Nguyen, who has prior felony convictions in Washington, Idaho and Oregon, most recently served a 9-month jail sentence for a 2022 attack on a 21-year-old woman in Seward Park after luring her into his truck with a promise of a shower and bed for the night, court records show. Charged with attempted indecent liberties with a deadly weapon, Nguyen ultimately pleaded guilty to second-degree assault and was released in March 2023.

Initially booked into the South Correctional Entity jail in Des Moines on the Department of Corrections warrant after his arrest this month in Seattle’s Chinatown International District, Nguyen was booked early Thursday into the King County Jail on the murder charge, where he is being held in lieu of $2 million bail.

Senior Deputy Prosecutor Thomas O’Ban II wrote in charging documents that the state is “very concerned” that if Nguyen isn’t held on high bail he will “continue to trade drugs for sex and use whatever violence he deems necessary against his unwilling victims.”

While Nguyen claimed he and Reeder were friends who occasionally had sex, the charges don’t say whether there is any evidence that Reeder was sexually assaulted.

Reeder was born in Seattle, lost her mother when she was 15, later lost custody of her three children and had drug addiction issues that led to her homelessness, according to previous court records.

Social service providers, working with the State Patrol and the state Department of Transportation, were clearing an unoccupied homeless encampment on Sept. 27 when one of the providers alerted a sergeant at the scene to an odor consistent with a decomposing body coming from one of the tent structures, say the charges against Nguyen.

The social worker went inside, pulled a suitcase from beneath the bed, opened it, cut through plastic packaging and saw what appeared to be human hair, the charges say.
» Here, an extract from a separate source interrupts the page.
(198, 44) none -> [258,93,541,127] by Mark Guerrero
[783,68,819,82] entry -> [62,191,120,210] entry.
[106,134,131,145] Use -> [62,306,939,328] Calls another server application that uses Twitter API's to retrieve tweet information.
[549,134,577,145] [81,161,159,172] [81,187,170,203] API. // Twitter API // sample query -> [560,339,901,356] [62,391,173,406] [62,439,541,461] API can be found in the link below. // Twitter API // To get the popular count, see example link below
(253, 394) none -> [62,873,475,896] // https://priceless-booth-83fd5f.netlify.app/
Detectives were called to the scene and later found mail addressed to Nguyen inside the structure, according to charging papers. A records search with the outreach agency that employs the social service providers also identified Nguyen as the person who lived there.
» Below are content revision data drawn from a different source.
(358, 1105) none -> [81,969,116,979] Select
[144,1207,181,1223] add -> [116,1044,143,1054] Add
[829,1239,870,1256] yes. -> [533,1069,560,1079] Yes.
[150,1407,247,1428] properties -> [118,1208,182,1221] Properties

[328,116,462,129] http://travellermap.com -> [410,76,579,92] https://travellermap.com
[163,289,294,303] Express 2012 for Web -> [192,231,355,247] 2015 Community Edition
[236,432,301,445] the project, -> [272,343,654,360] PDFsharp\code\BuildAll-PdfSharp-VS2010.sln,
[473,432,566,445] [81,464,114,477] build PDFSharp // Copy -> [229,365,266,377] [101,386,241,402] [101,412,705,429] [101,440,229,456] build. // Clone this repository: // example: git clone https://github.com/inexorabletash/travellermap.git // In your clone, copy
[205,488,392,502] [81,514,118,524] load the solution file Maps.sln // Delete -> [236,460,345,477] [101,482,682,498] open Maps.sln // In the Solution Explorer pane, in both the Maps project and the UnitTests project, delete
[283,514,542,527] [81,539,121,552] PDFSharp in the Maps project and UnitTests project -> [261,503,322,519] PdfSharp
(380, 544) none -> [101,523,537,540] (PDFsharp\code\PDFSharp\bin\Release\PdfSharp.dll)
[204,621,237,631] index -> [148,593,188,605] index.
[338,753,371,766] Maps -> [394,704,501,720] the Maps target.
Based on the condition of Reeder’s remains, an associate medical examiner opined that the body had been in the suitcase for weeks or months, say the charges against Nguyen.

Detectives said Nguyen admitted to knowing Reeder in an interview after his arrest but claimed she had fallen on some rocks before fatally overdosing on fentanyl while the two smoked together in his tent, according to charging papers. He claimed he was too scared to call authorities to report her death and put her body in a suitcase under his bed, the charges say.

Five days later, the King County Medical Examiner’s Office ruled Reeder’s death a homicide and determined she died from multiple sharp and blunt force injuries, according to the charges. Injuries to her skull and neck were consistent with wounds from an ax or machete and were not the kind that would be suffered in a fall, the charges say.

Detectives learned Nguyen had been seen walking around the encampment with a hatchet in early May but the charges don’t provide any additional details.

Nguyen is scheduled to be arraigned on Oct. 30. Court records don’t indicate which defense attorney is representing him.